==== Input data ====

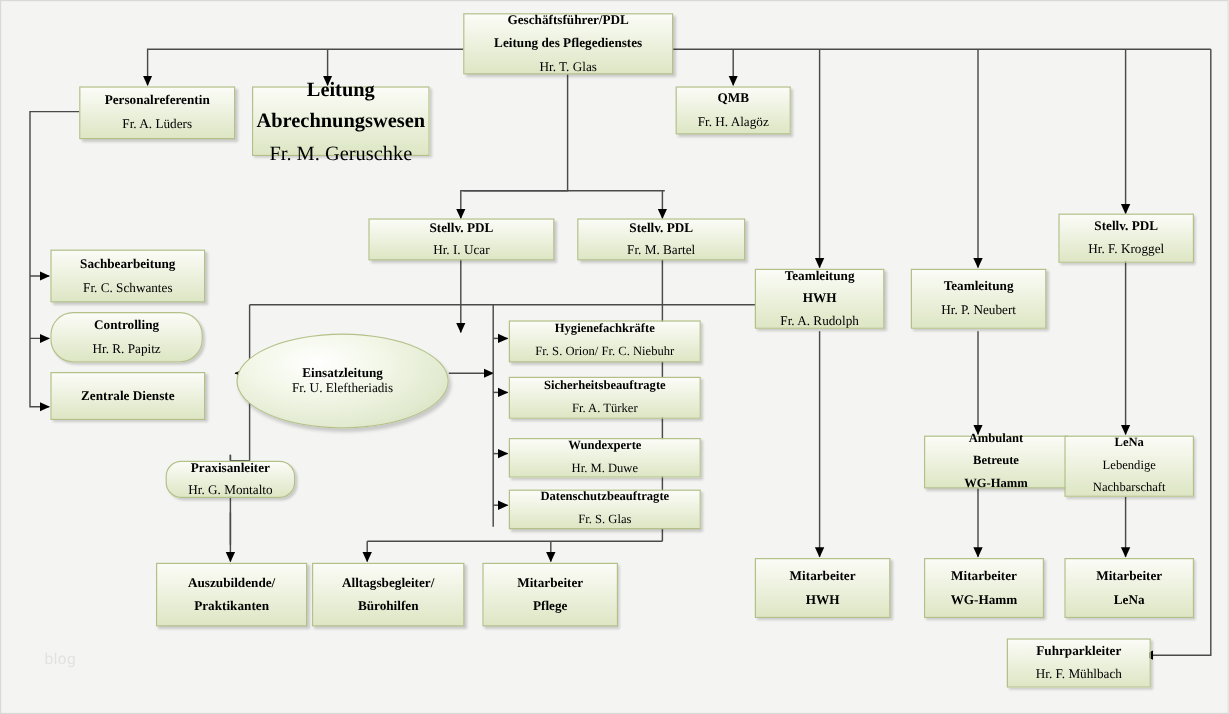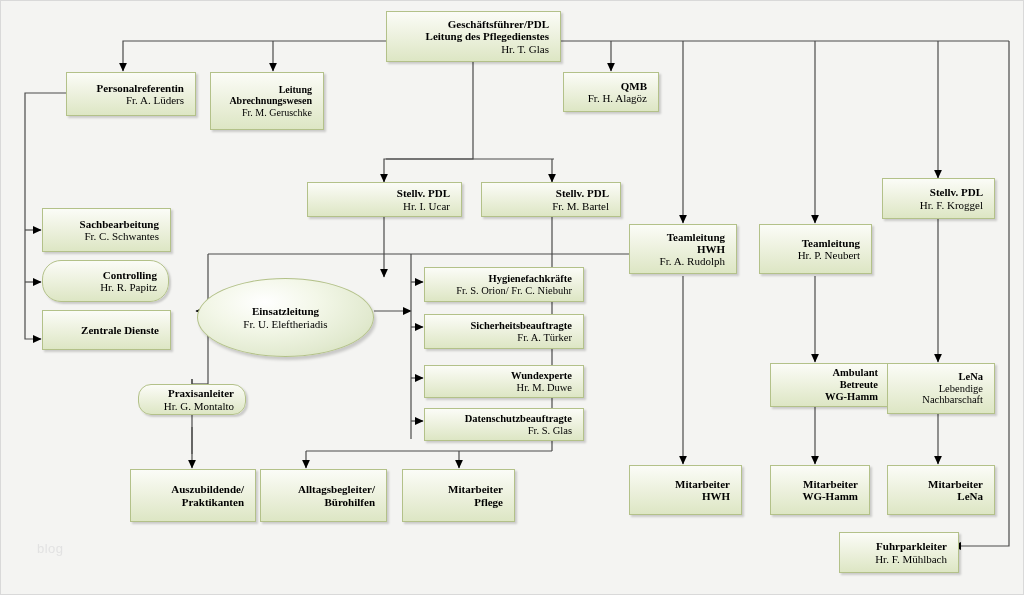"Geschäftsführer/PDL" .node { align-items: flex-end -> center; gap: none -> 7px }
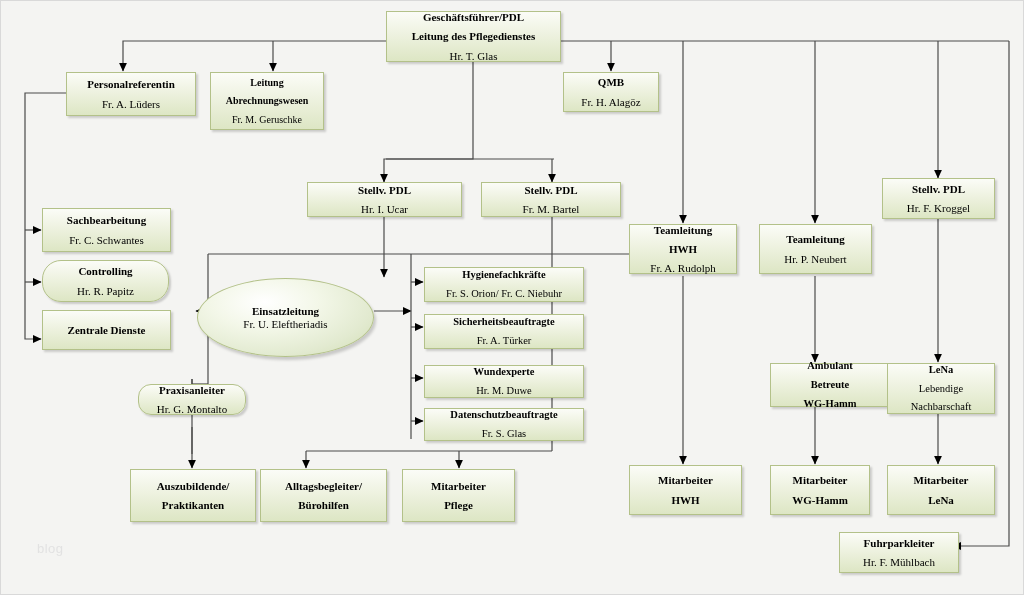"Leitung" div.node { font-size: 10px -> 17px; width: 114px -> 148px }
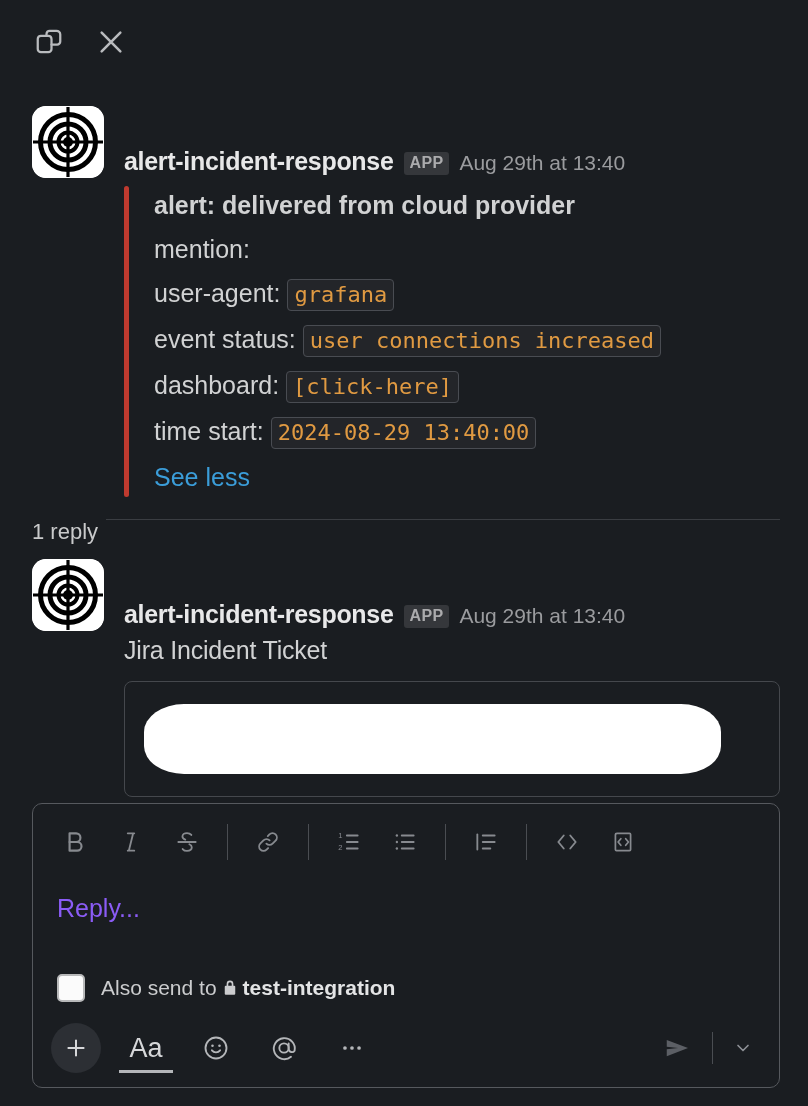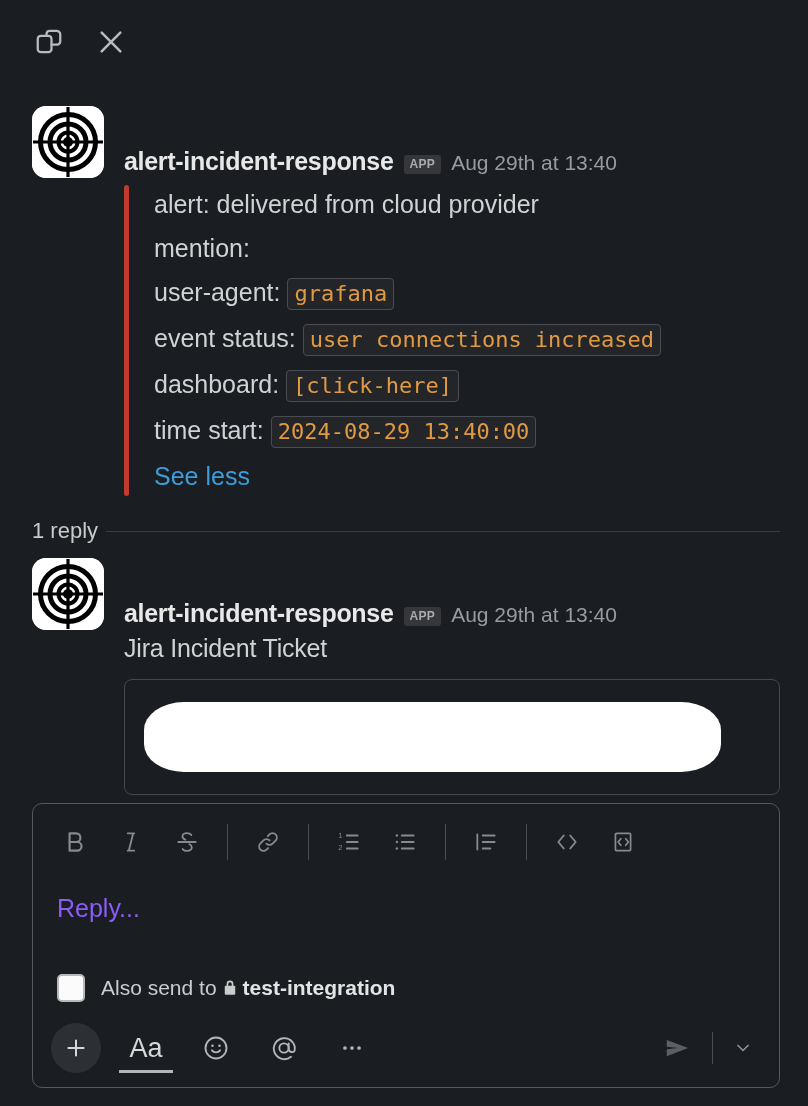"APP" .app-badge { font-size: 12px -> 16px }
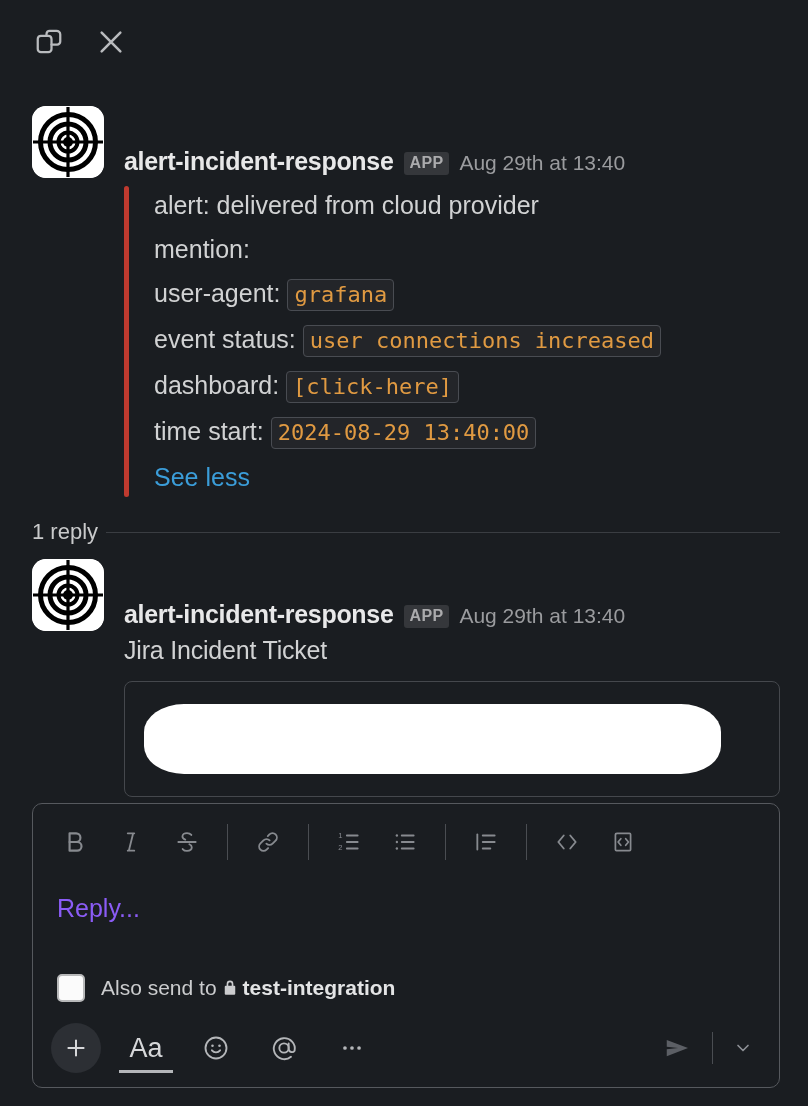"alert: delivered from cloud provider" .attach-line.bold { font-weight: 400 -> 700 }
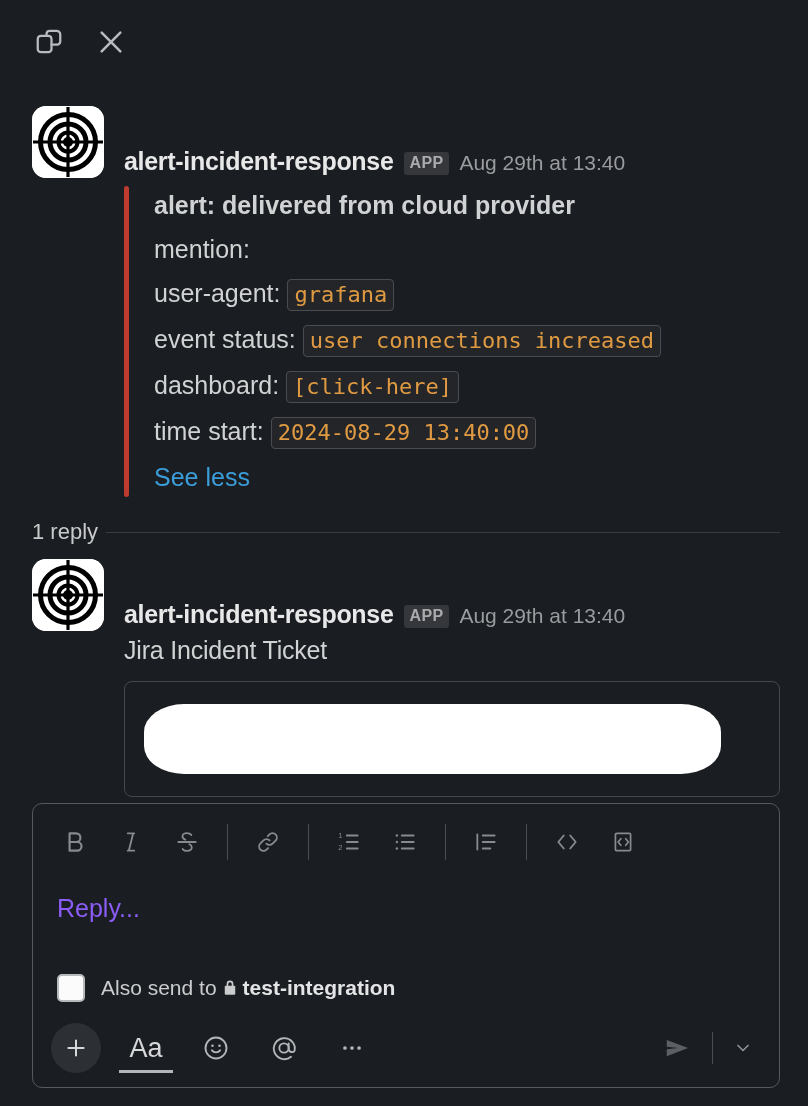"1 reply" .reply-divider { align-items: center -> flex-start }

====

== Exercise instructions ==
Write out all the entries exactly, except for the pictures.

== Answer ==
"Geschäftsführer/PDL" .node { align-items: flex-end -> center; gap: none -> 7px }
"Leitung" div.node { font-size: 10px -> 17px; width: 114px -> 148px }
"APP" .app-badge { font-size: 12px -> 16px }
"alert: delivered from cloud provider" .attach-line.bold { font-weight: 400 -> 700 }
"1 reply" .reply-divider { align-items: center -> flex-start }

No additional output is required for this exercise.